**Requirement**.
Take the listing that follows and copy it precisely.

**Material provided**.
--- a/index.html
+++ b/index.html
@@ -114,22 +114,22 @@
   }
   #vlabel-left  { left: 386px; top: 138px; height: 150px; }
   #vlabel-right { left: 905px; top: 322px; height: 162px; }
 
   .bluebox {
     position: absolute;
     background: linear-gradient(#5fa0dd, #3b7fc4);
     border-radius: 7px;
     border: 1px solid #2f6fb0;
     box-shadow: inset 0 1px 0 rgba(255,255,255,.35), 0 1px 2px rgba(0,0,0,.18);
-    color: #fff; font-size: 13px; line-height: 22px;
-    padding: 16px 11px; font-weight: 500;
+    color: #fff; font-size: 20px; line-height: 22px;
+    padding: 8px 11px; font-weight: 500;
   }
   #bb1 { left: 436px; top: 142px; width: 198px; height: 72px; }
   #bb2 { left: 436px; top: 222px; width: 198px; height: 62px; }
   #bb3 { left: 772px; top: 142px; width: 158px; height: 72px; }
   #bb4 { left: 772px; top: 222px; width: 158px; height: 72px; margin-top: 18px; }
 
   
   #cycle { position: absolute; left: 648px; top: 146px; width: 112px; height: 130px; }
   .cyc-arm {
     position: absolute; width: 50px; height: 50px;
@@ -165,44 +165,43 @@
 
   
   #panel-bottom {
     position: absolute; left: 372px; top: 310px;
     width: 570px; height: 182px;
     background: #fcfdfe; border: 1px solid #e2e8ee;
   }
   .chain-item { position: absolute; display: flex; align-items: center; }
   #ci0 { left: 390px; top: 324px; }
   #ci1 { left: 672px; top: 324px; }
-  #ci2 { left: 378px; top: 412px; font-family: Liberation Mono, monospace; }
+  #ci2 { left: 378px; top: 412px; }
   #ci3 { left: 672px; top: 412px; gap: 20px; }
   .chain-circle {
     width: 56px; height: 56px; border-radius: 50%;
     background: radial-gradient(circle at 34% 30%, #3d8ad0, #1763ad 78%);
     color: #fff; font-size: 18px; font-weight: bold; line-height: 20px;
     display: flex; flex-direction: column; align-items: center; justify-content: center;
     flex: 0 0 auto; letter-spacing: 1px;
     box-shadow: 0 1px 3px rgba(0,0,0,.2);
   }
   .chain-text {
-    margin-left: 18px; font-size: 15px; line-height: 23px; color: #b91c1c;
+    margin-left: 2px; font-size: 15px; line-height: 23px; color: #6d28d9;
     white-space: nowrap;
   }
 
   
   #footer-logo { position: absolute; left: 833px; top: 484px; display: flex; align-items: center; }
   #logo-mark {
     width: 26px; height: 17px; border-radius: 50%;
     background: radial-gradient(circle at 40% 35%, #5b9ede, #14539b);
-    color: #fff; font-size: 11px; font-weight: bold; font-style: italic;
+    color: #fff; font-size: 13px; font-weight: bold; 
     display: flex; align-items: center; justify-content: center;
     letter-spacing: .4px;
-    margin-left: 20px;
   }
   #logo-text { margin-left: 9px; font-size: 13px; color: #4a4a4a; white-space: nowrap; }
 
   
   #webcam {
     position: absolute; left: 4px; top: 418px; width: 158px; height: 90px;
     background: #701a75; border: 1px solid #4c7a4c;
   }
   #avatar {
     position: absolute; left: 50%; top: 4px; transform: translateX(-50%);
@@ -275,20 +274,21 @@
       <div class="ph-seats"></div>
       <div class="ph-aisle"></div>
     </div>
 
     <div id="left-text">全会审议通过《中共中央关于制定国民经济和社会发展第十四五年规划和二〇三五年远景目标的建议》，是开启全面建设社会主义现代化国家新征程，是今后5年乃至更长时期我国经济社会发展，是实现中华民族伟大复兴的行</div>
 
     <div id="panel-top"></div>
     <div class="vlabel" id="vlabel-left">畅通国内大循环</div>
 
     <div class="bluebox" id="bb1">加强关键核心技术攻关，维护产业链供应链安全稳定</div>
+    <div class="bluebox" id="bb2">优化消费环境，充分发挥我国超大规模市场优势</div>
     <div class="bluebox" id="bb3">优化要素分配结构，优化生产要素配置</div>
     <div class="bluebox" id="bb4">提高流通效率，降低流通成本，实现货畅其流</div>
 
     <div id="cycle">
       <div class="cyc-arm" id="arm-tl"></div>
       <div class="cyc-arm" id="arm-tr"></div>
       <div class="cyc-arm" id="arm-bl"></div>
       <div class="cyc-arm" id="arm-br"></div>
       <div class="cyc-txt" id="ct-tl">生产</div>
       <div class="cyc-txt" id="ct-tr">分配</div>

**Solution to the exercise**.
--- a/index.html
+++ b/index.html
@@ -114,22 +114,22 @@
   }
   #vlabel-left  { left: 386px; top: 138px; height: 150px; }
   #vlabel-right { left: 905px; top: 322px; height: 162px; }
 
   .bluebox {
     position: absolute;
     background: linear-gradient(#5fa0dd, #3b7fc4);
     border-radius: 7px;
     border: 1px solid #2f6fb0;
     box-shadow: inset 0 1px 0 rgba(255,255,255,.35), 0 1px 2px rgba(0,0,0,.18);
-    color: #fff; font-size: 13px; line-height: 22px;
-    padding: 16px 11px; font-weight: 500;
+    color: #fff; font-size: 20px; line-height: 22px;
+    padding: 8px 11px; font-weight: 500;
   }
   #bb1 { left: 436px; top: 142px; width: 198px; height: 72px; }
   #bb2 { left: 436px; top: 222px; width: 198px; height: 62px; }
   #bb3 { left: 772px; top: 142px; width: 158px; height: 72px; }
   #bb4 { left: 772px; top: 222px; width: 158px; height: 72px; margin-top: 18px; }
 
   
   #cycle { position: absolute; left: 648px; top: 146px; width: 112px; height: 130px; }
   .cyc-arm {
     position: absolute; width: 50px; height: 50px;
@@ -165,44 +165,43 @@
 
   
   #panel-bottom {
     position: absolute; left: 372px; top: 310px;
     width: 570px; height: 182px;
     background: #fcfdfe; border: 1px solid #e2e8ee;
   }
   .chain-item { position: absolute; display: flex; align-items: center; }
   #ci0 { left: 390px; top: 324px; }
   #ci1 { left: 672px; top: 324px; }
-  #ci2 { left: 378px; top: 412px; font-family: Liberation Mono, monospace; }
+  #ci2 { left: 378px; top: 412px; }
   #ci3 { left: 672px; top: 412px; gap: 20px; }
   .chain-circle {
     width: 56px; height: 56px; border-radius: 50%;
     background: radial-gradient(circle at 34% 30%, #3d8ad0, #1763ad 78%);
     color: #fff; font-size: 18px; font-weight: bold; line-height: 20px;
     display: flex; flex-direction: column; align-items: center; justify-content: center;
     flex: 0 0 auto; letter-spacing: 1px;
     box-shadow: 0 1px 3px rgba(0,0,0,.2);
   }
   .chain-text {
-    margin-left: 18px; font-size: 15px; line-height: 23px; color: #b91c1c;
+    margin-left: 2px; font-size: 15px; line-height: 23px; color: #6d28d9;
     white-space: nowrap;
   }
 
   
   #footer-logo { position: absolute; left: 833px; top: 484px; display: flex; align-items: center; }
   #logo-mark {
     width: 26px; height: 17px; border-radius: 50%;
     background: radial-gradient(circle at 40% 35%, #5b9ede, #14539b);
-    color: #fff; font-size: 11px; font-weight: bold; font-style: italic;
+    color: #fff; font-size: 13px; font-weight: bold; 
     display: flex; align-items: center; justify-content: center;
     letter-spacing: .4px;
-    margin-left: 20px;
   }
   #logo-text { margin-left: 9px; font-size: 13px; color: #4a4a4a; white-space: nowrap; }
 
   
   #webcam {
     position: absolute; left: 4px; top: 418px; width: 158px; height: 90px;
     background: #701a75; border: 1px solid #4c7a4c;
   }
   #avatar {
     position: absolute; left: 50%; top: 4px; transform: translateX(-50%);
@@ -275,20 +274,21 @@
       <div class="ph-seats"></div>
       <div class="ph-aisle"></div>
     </div>
 
     <div id="left-text">全会审议通过《中共中央关于制定国民经济和社会发展第十四五年规划和二〇三五年远景目标的建议》，是开启全面建设社会主义现代化国家新征程，是今后5年乃至更长时期我国经济社会发展，是实现中华民族伟大复兴的行</div>
 
     <div id="panel-top"></div>
     <div class="vlabel" id="vlabel-left">畅通国内大循环</div>
 
     <div class="bluebox" id="bb1">加强关键核心技术攻关，维护产业链供应链安全稳定</div>
+    <div class="bluebox" id="bb2">优化消费环境，充分发挥我国超大规模市场优势</div>
     <div class="bluebox" id="bb3">优化要素分配结构，优化生产要素配置</div>
     <div class="bluebox" id="bb4">提高流通效率，降低流通成本，实现货畅其流</div>
 
     <div id="cycle">
       <div class="cyc-arm" id="arm-tl"></div>
       <div class="cyc-arm" id="arm-tr"></div>
       <div class="cyc-arm" id="arm-bl"></div>
       <div class="cyc-arm" id="arm-br"></div>
       <div class="cyc-txt" id="ct-tl">生产</div>
       <div class="cyc-txt" id="ct-tr">分配</div>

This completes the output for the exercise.